- Task to carry out
Search the data for "extended". Each line containing it is to be copied.

[Collected data entries]
============

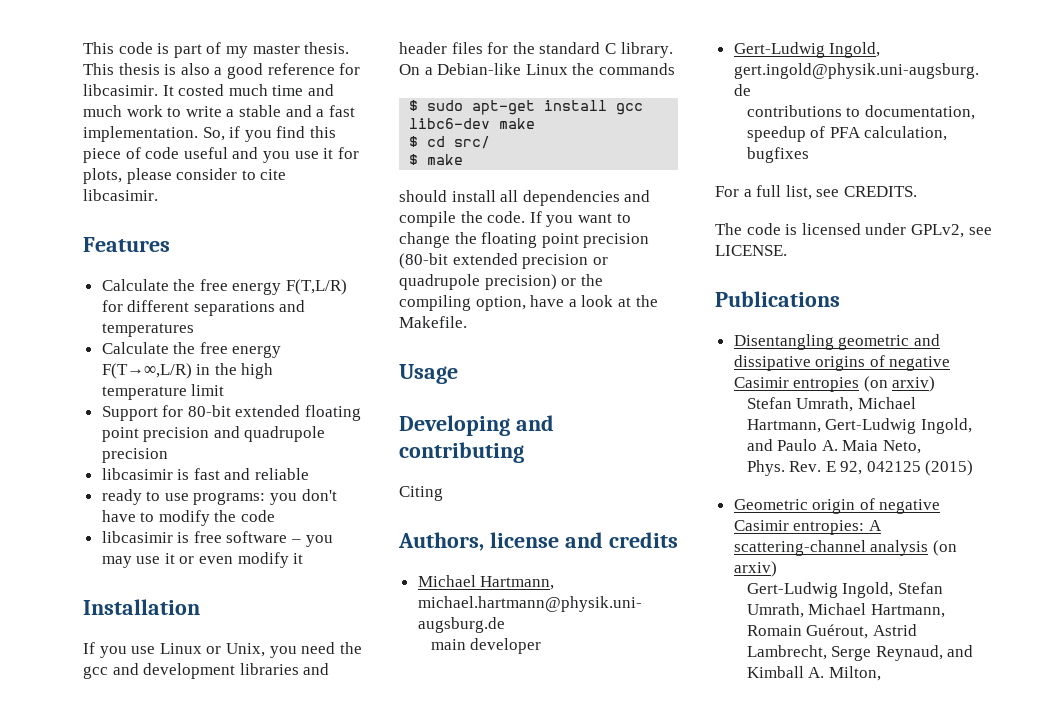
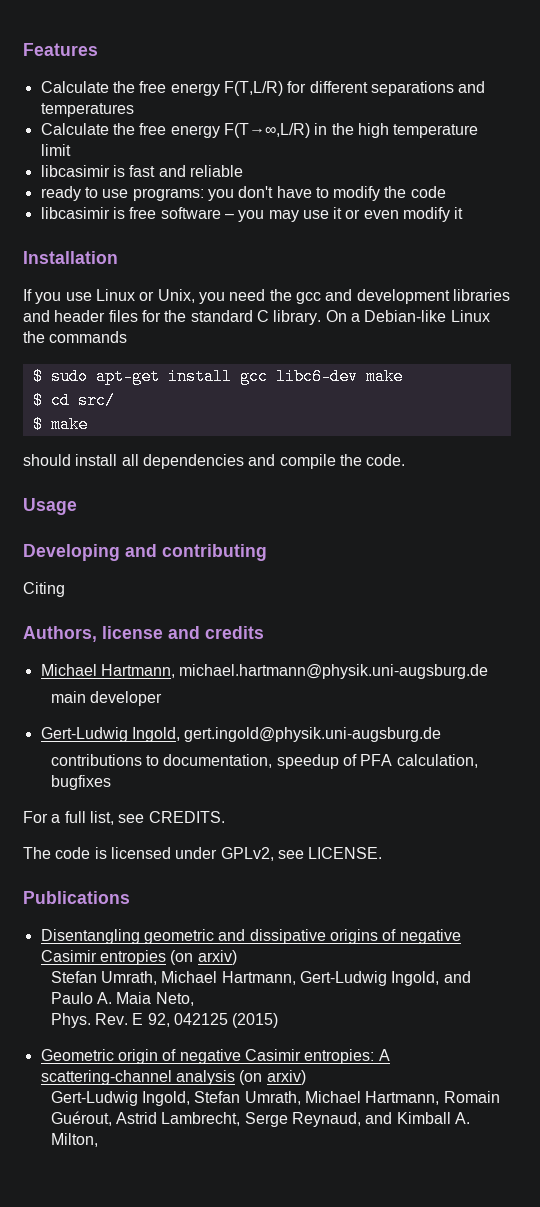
[83,42,350,58] [83,63,361,79] [83,84,334,96] [83,105,355,117] [83,126,336,142] [83,147,359,163] [83,168,287,184] [83,189,158,201] This code is part of my master thesis. This thesis is also a good reference for libcasimir. It costed much time and much work to write a stable and a fast implementation. So, if you find this piece of code useful and you use it for plots, please consider to cite libcasimir. // -> (23, 49) none
[101,405,362,421] [101,426,326,442] [101,448,168,463] // Support for 80-bit extended floating point precision and quadrupole precision -> (71, 150) none
[529,211,631,227] [399,232,650,248] [399,253,608,269] [399,274,603,290] [399,295,658,311] [399,316,467,328] If you want to change the floating point precision (80-bit extended precision or quadrupole precision) or the compiling option, have a look at the Makefile. -> (406, 460) none

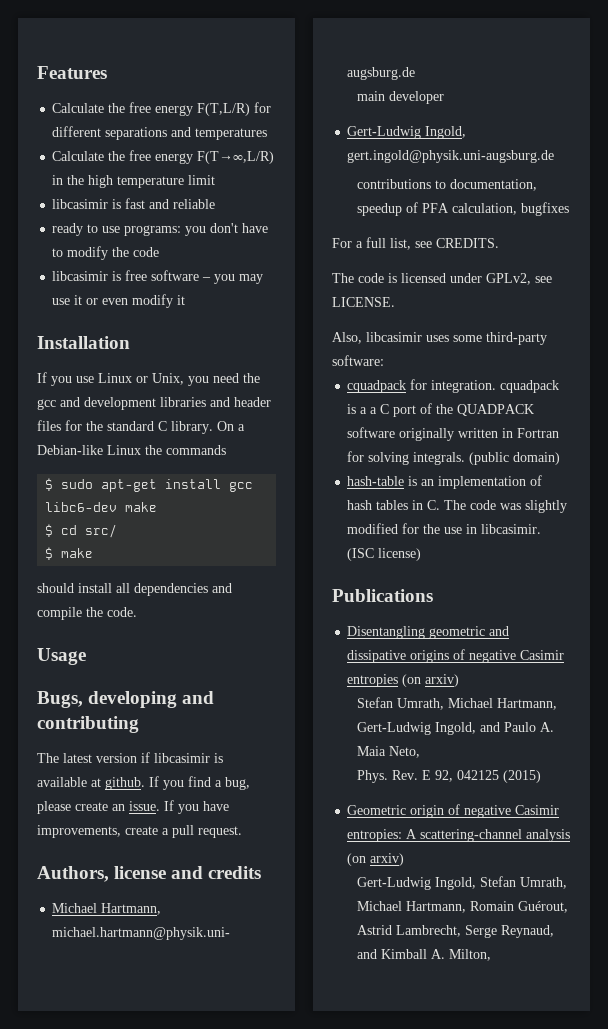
[23,544,120,561] Developing -> [37,691,178,708] Bugs, developing
[23,582,65,597] Citing -> [37,752,223,763] [37,776,250,790] [37,800,229,814] [37,825,242,838] The latest version if libcasimir is available at github. If you find a bug, please create an issue. If you have improvements, create a pull request.
(383, 853) none -> [332,332,547,345] [332,355,384,366] [347,379,560,393] [347,403,535,417] [347,427,560,441] [347,451,561,465] [347,475,543,489] [347,500,568,513] [347,523,542,534] [347,548,422,561] // Also, libcasimir uses some third-party software: // cquadpack for integration. cquadpack is a a C port of the QUADPACK software originally written in Fortran for solving integrals. (public domain) // hash-table is an implementation of hash tables in C. The code was slightly modified for the use in libcasimir. (ISC license)

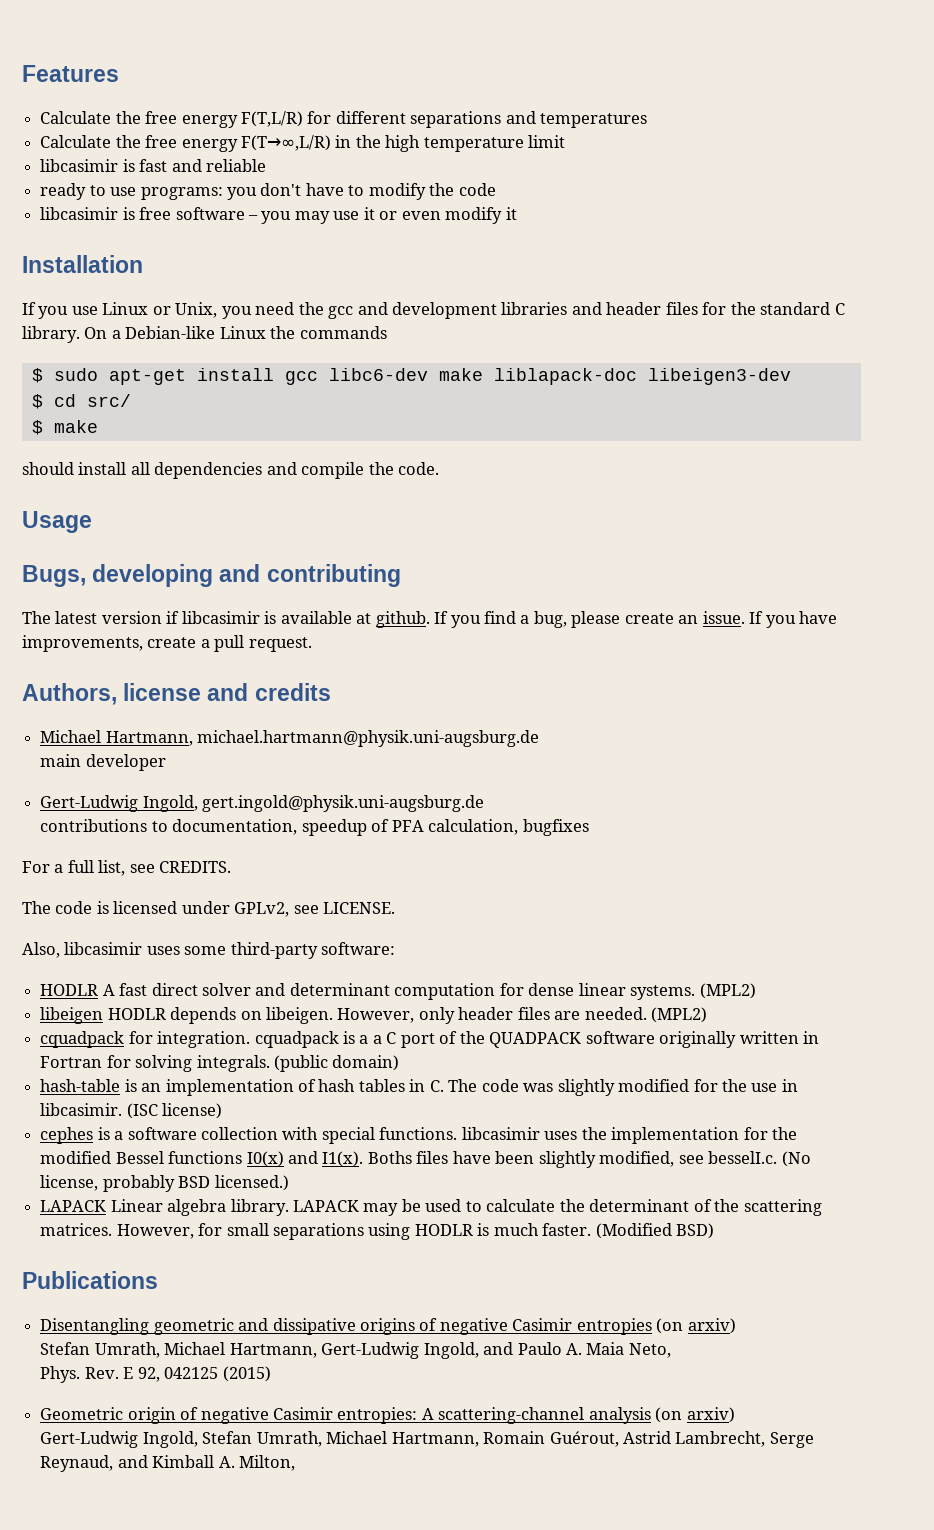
(158, 507) none -> [493,368,791,385] liblapack-doc libeigen3-dev
(384, 360) none -> [40,983,756,1000] [40,1007,708,1024] // HODLR A fast direct solver and determinant computation for dense linear systems. (MPL2) // libeigen HODLR depends on libeigen. However, only header files are needed. (MPL2)
(422, 554) none -> [40,1127,798,1144] [40,1151,811,1168] [40,1175,289,1192] [40,1199,822,1216] [40,1223,715,1240] // cephes is a software collection with special functions. libcasimir uses the implementation for the modified Bessel functions I0(x) and I1(x). Boths files have been slightly modified, see besselI.c. (No license, probably BSD licensed.) // LAPACK Linear algebra library. LAPACK may be used to calculate the determinant of the scattering matrices. However, for small separations using HODLR is much faster. (Modified BSD)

============

- Solution below
[101,405,362,421] [101,426,326,442] [101,448,168,463] // Support for 80-bit extended floating point precision and quadrupole precision -> (71, 150) none
[529,211,631,227] [399,232,650,248] [399,253,608,269] [399,274,603,290] [399,295,658,311] [399,316,467,328] If you want to change the floating point precision (80-bit extended precision or quadrupole precision) or the compiling option, have a look at the Makefile. -> (406, 460) none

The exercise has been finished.